Independently acting infectious particles such as viruses retain infectivity upon dilution until they are diluted out at endpoint. They display one-hit dynamics where the proportion of infected cells, P(I), can be described by the equation P(I) = 1 − e−m where m is the average number of infectious agents added per cell. To determine whether tau assemblies display these properties, we titrated tau assemblies onto HEK293 cells expressing P301S tau-venus. Here, where conditions have been optimised for sensitive detection of seeding, and tau assemblies are delivered directly to the cytoplasm with transfection reagents, we observe that seeding activity is proportional to dose and can be titrated down. The observed level of seeding closely follows a one-hit titration curve (Fig. 7a). Thus, tau assemblies have the intrinsic ability to act as independent particles when tested in reporter cell lines.
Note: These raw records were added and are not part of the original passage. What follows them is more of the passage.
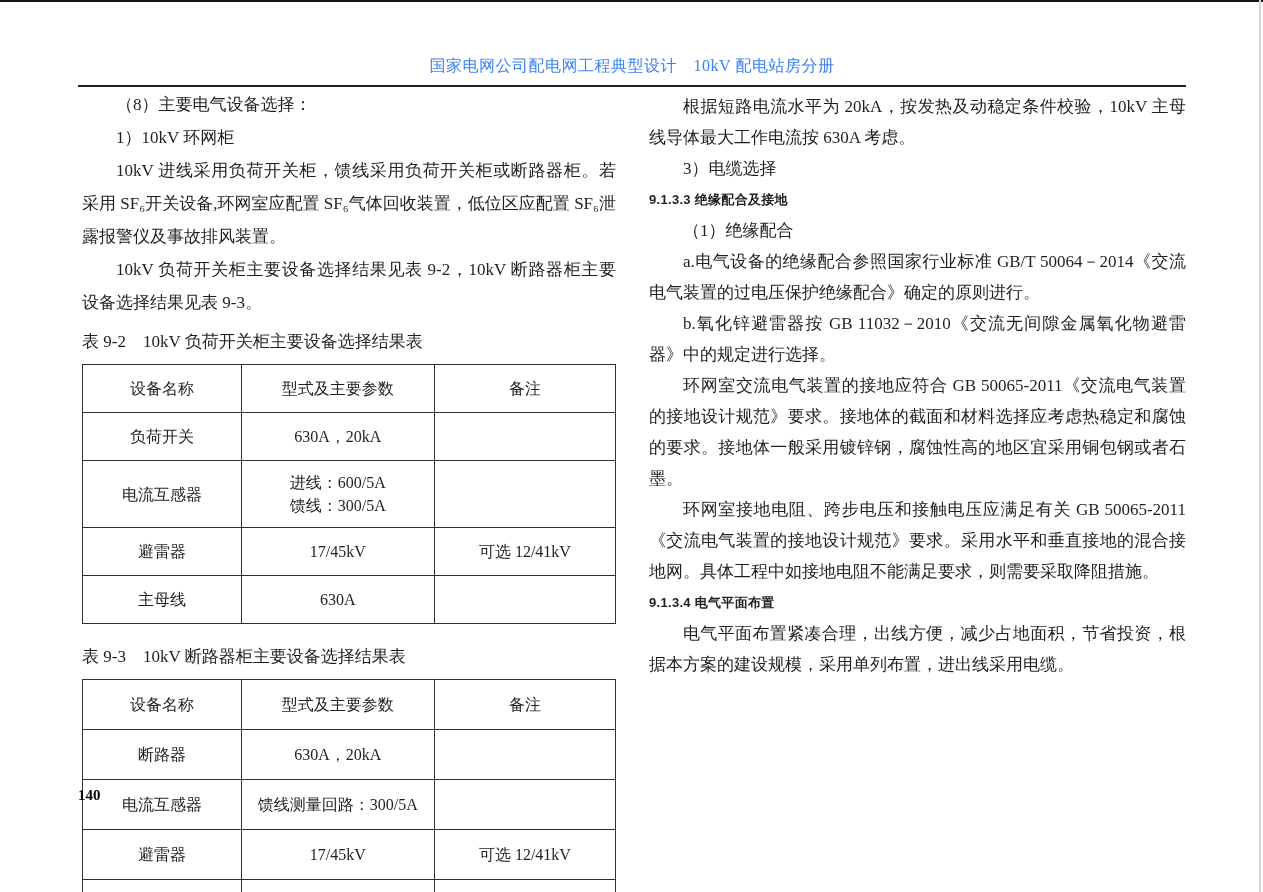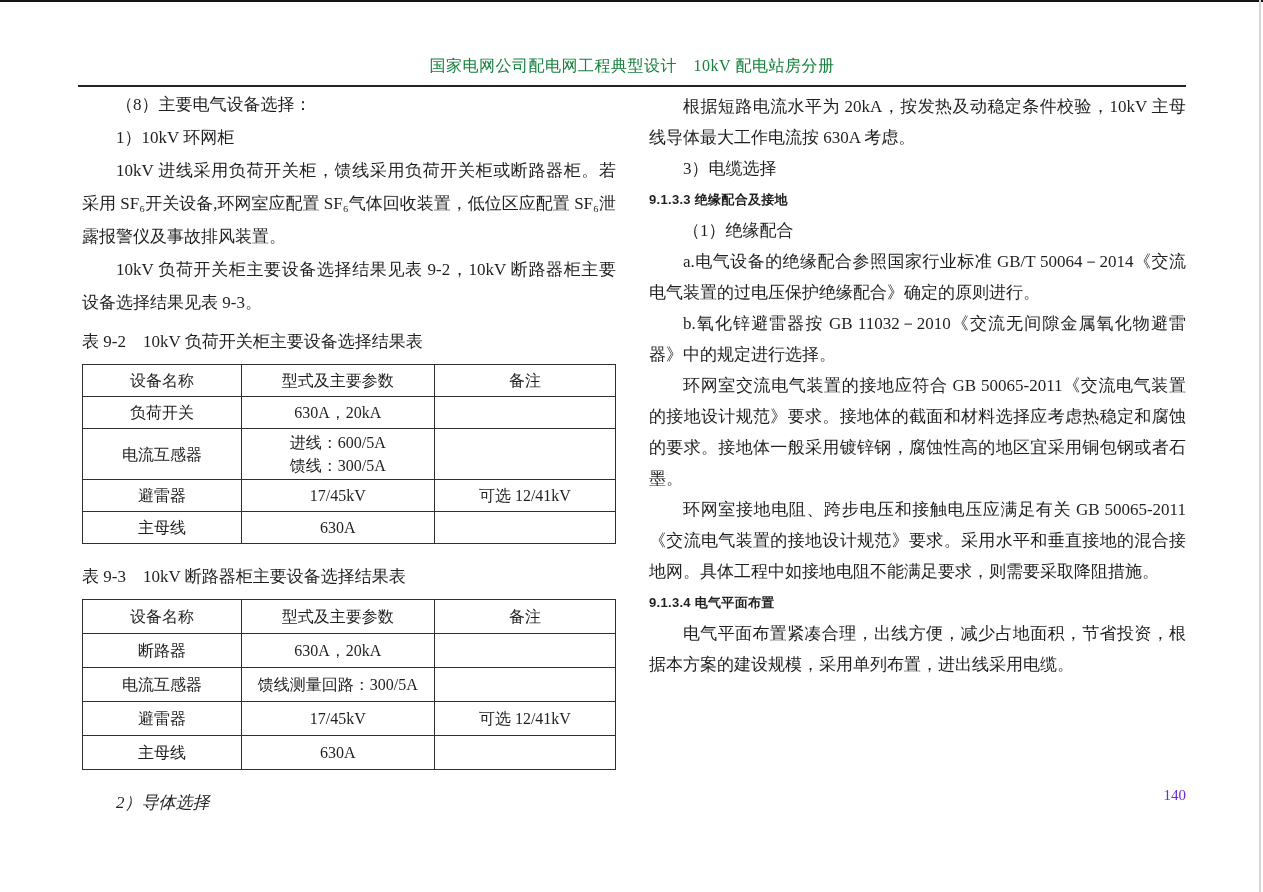--- a/index.html
+++ b/index.html
@@ -34,7 +34,7 @@
     text-align: center;
     font-size: 16px;
     letter-spacing: 0.5px;
-    color: #15803d;
+    color: #3b82f6;
   }
   .header-rule {
     position: absolute;

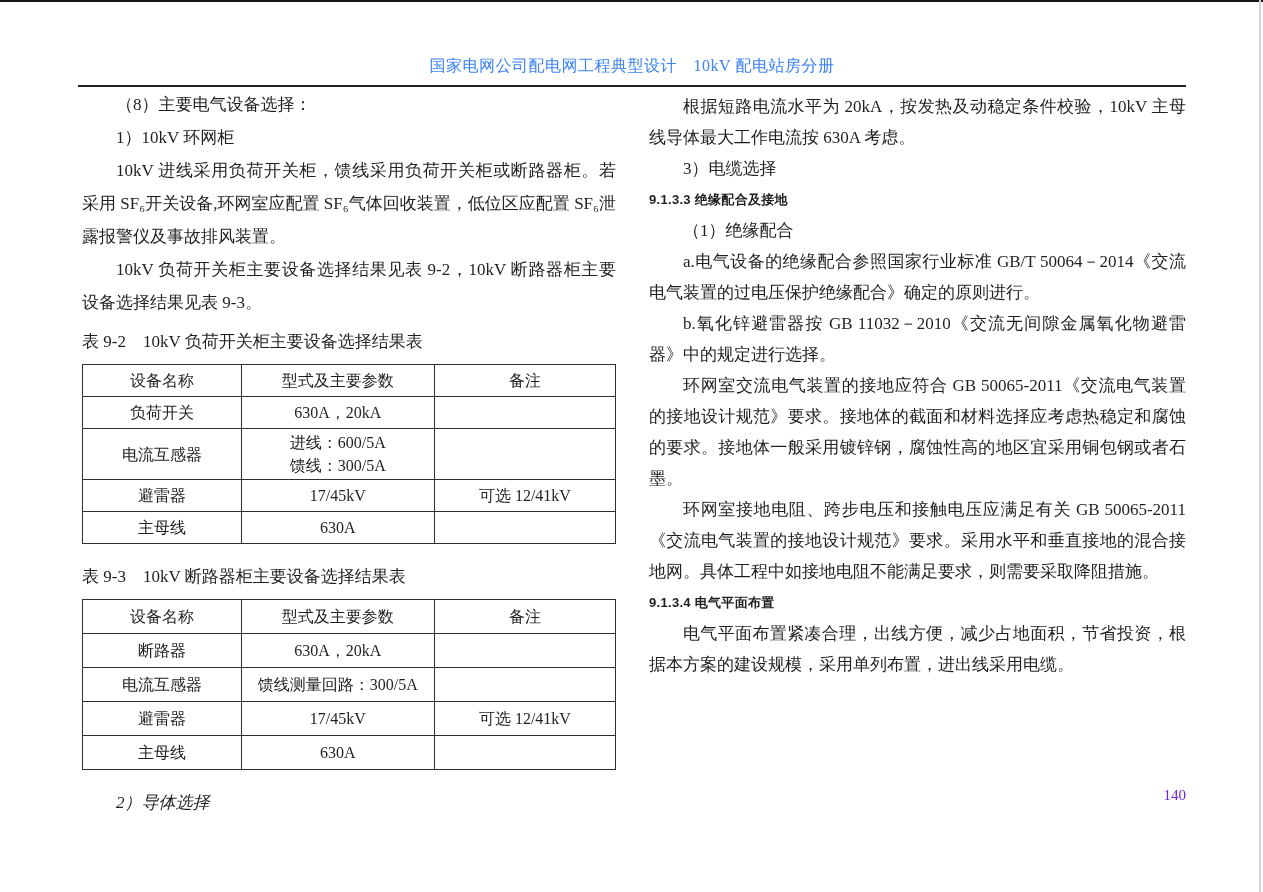--- a/index.html
+++ b/index.html
@@ -87,7 +87,7 @@
     text-align: center;
     vertical-align: middle;
     font-weight: normal;
-    padding: 2px 4px;
+    padding: 10px 4px;
     line-height: 23px;
     height: 27px;
     white-space: pre-line;

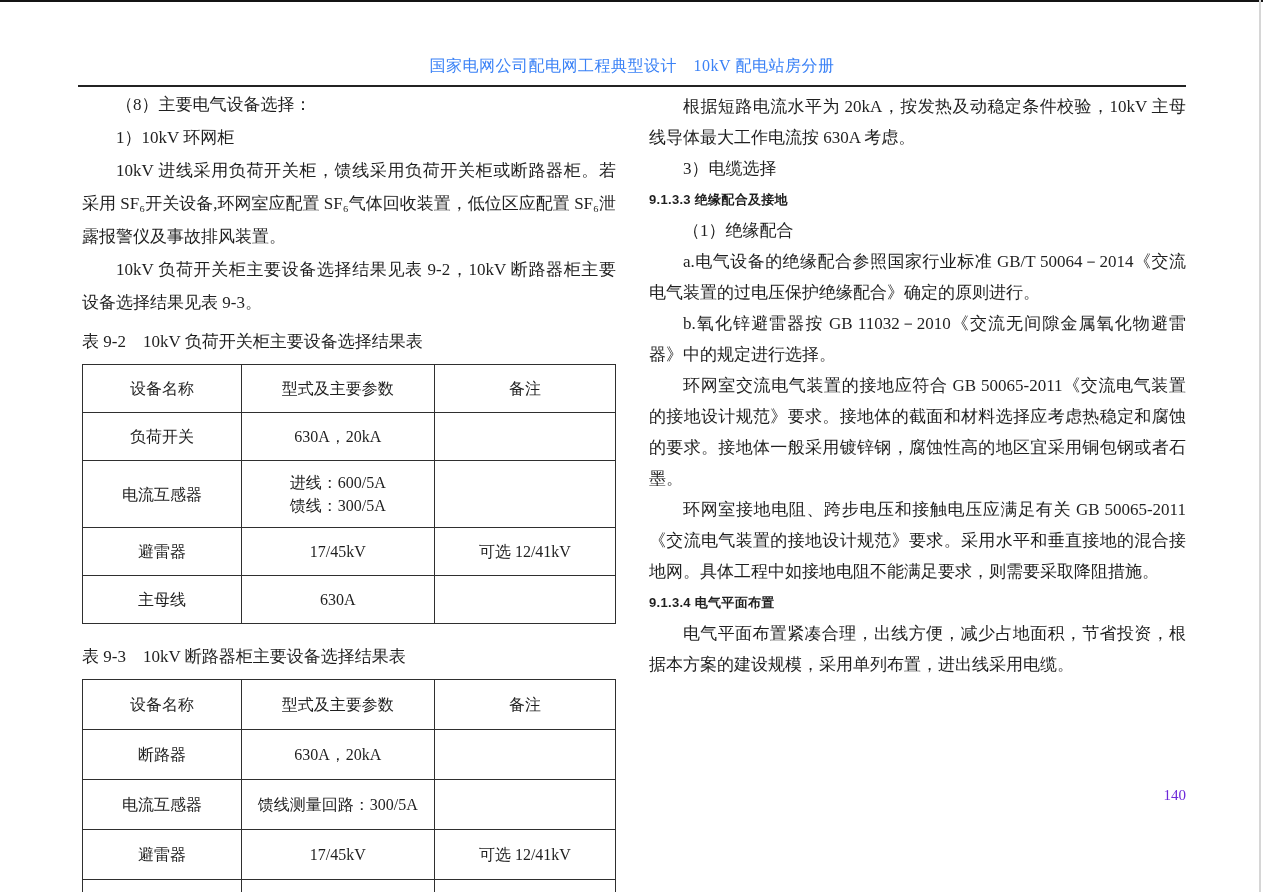--- a/index.html
+++ b/index.html
@@ -104,9 +104,10 @@
     position: absolute;
     left: 78px; top: 787px;
     width: 1108px;
-    text-align: right;
+    text-align: left;
     font-size: 15px;
-    color: #6d28d9;
+    color: #000000;
+    font-weight: bold;
   }
 </style>
 </head>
This is in direct contrast to the results observed in OHSCs where seeding reduces much more rapidly as tau assemblies are diluted than would be expected under a single-hit model (Fig. 7b). One potential explanation for these differences is that clearance mechanisms in intact tissue inherently prevent single-particle activity. To test this, we titrated AAV1/2.hSyn-GFP particles expressing GFP and measured the percent of Map2-positive neurons that were transduced. We observed that AAV1/2 behaved in a manner consistent with one-hit dynamics (Fig. 7c). Thus, tau assemblies differ from classical infectious agents and do not titrate in a manner expected of independently acting particles in mouse neural tissue. Rather, in this system, seeding is a behaviour that only emerges at high concentrations of extracellular tau assemblies.